Records supplied =
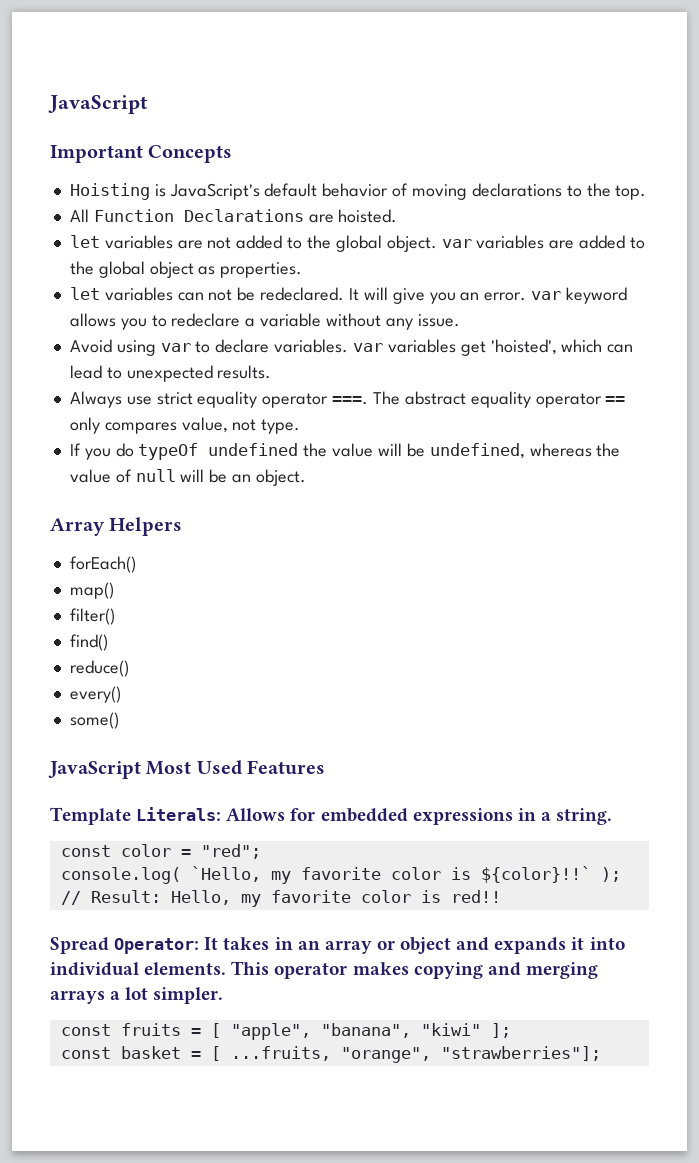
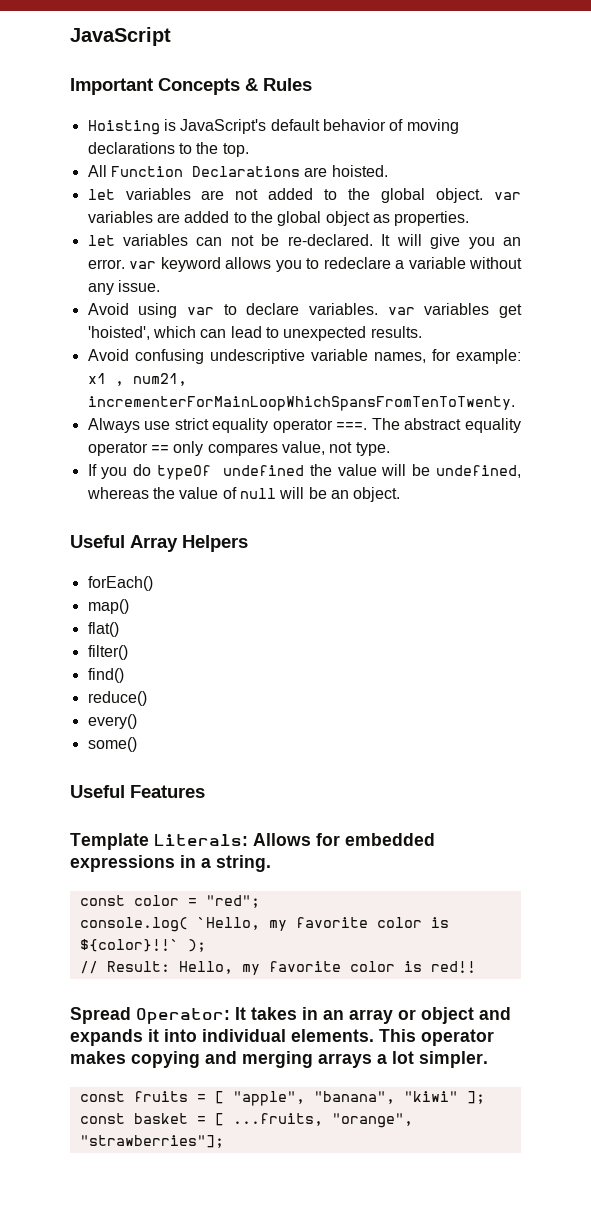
(233, 154) none -> [245,78,312,91] & Rules
[260,287,345,301] redeclared. -> [287,234,373,246] re-declared.
(272, 372) none -> [87,349,521,364] [87,373,187,386] [87,396,515,411] // Avoid confusing undescriptive variable names, for example: x1 , num21, incrementerForMainLoopWhichSpansFromTenToTwenty.
(306, 477) none -> [70,535,125,548] Useful
(114, 590) none -> [87,622,119,637] // flat()
[48,760,242,779] JavaScript Most Used -> [70,785,125,798] Useful

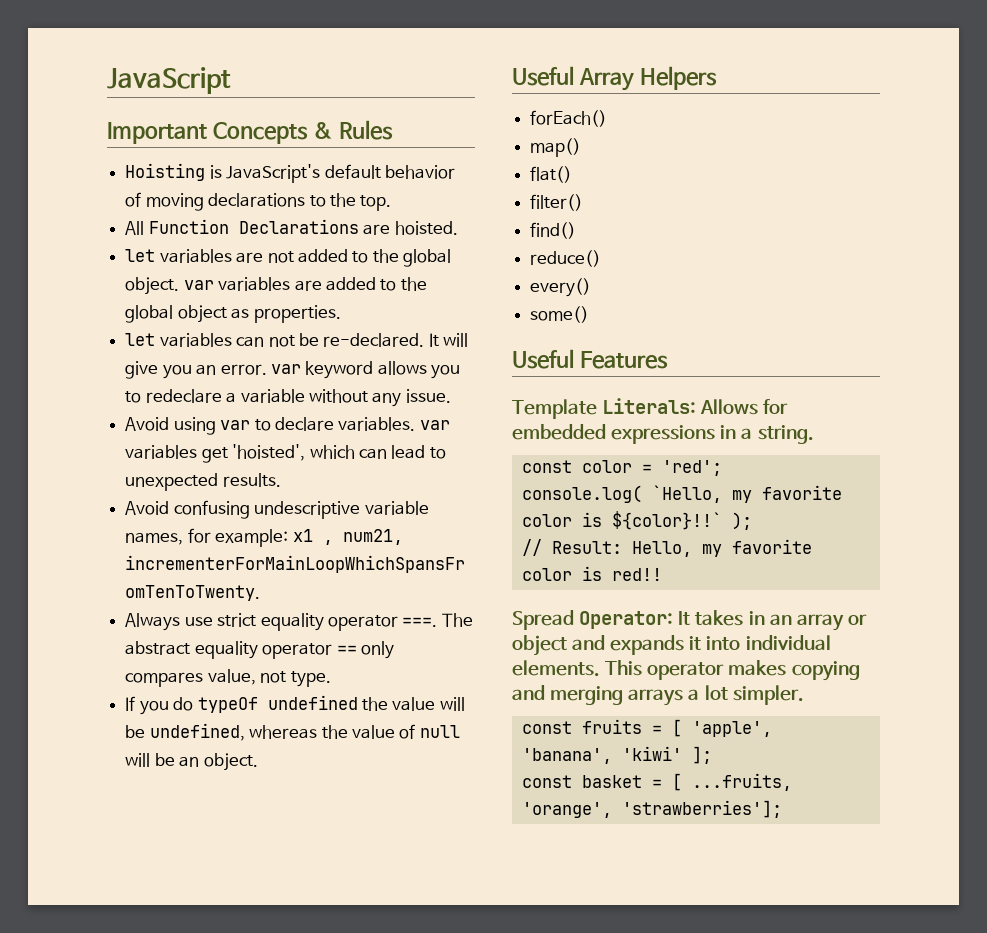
[205,895,260,908] "red"; -> [661,460,722,476] 'red';
[232,1091,458,1106] "apple", "banana", "kiwi" -> [691,721,772,737] [521,746,682,764] 'apple', 'banana', 'kiwi'
[331,1113,413,1128] [79,1135,224,1148] "orange", "strawberries"]; -> [521,800,782,818] 'orange', 'strawberries'];

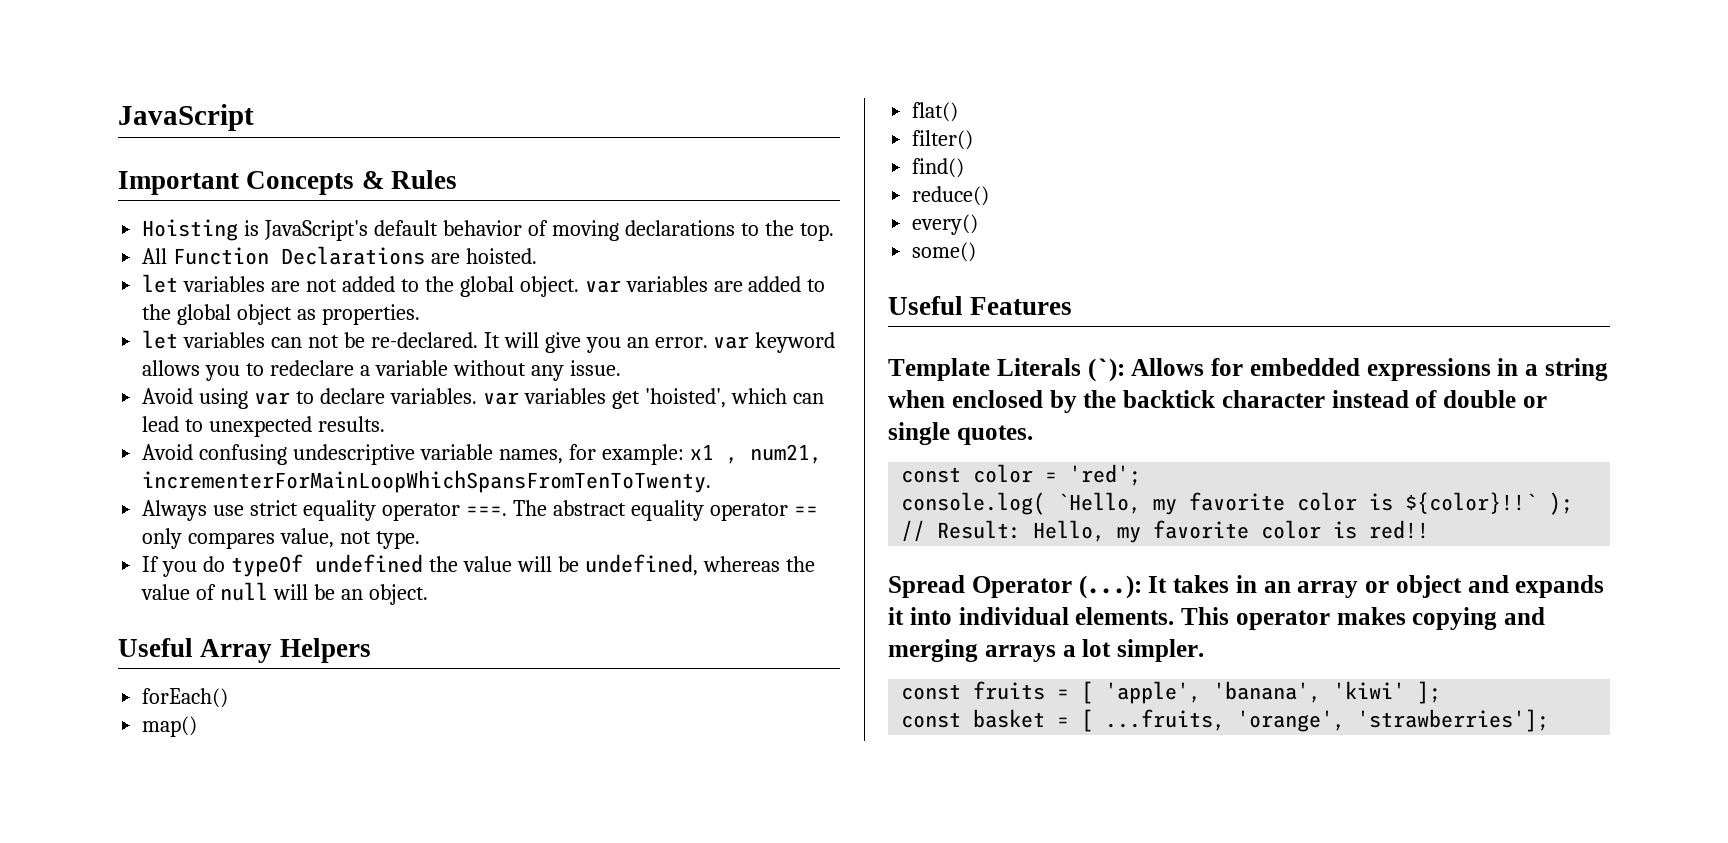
[602,398,697,414] Literals: -> [996,358,1125,382] Literals (`):
[757,425,814,444] string. -> [1544,358,1608,381] [888,390,1547,413] [888,422,1033,445] string when enclosed by the backtick character instead of double or single quotes.
[579,611,674,629] Operator: -> [971,575,1142,599] Operator (...):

What to do = If a line in the records contains "none", report it.

Problem solution =
(233, 154) none -> [245,78,312,91] & Rules
(272, 372) none -> [87,349,521,364] [87,373,187,386] [87,396,515,411] // Avoid confusing undescriptive variable names, for example: x1 , num21, incrementerForMainLoopWhichSpansFromTenToTwenty.
(306, 477) none -> [70,535,125,548] Useful
(114, 590) none -> [87,622,119,637] // flat()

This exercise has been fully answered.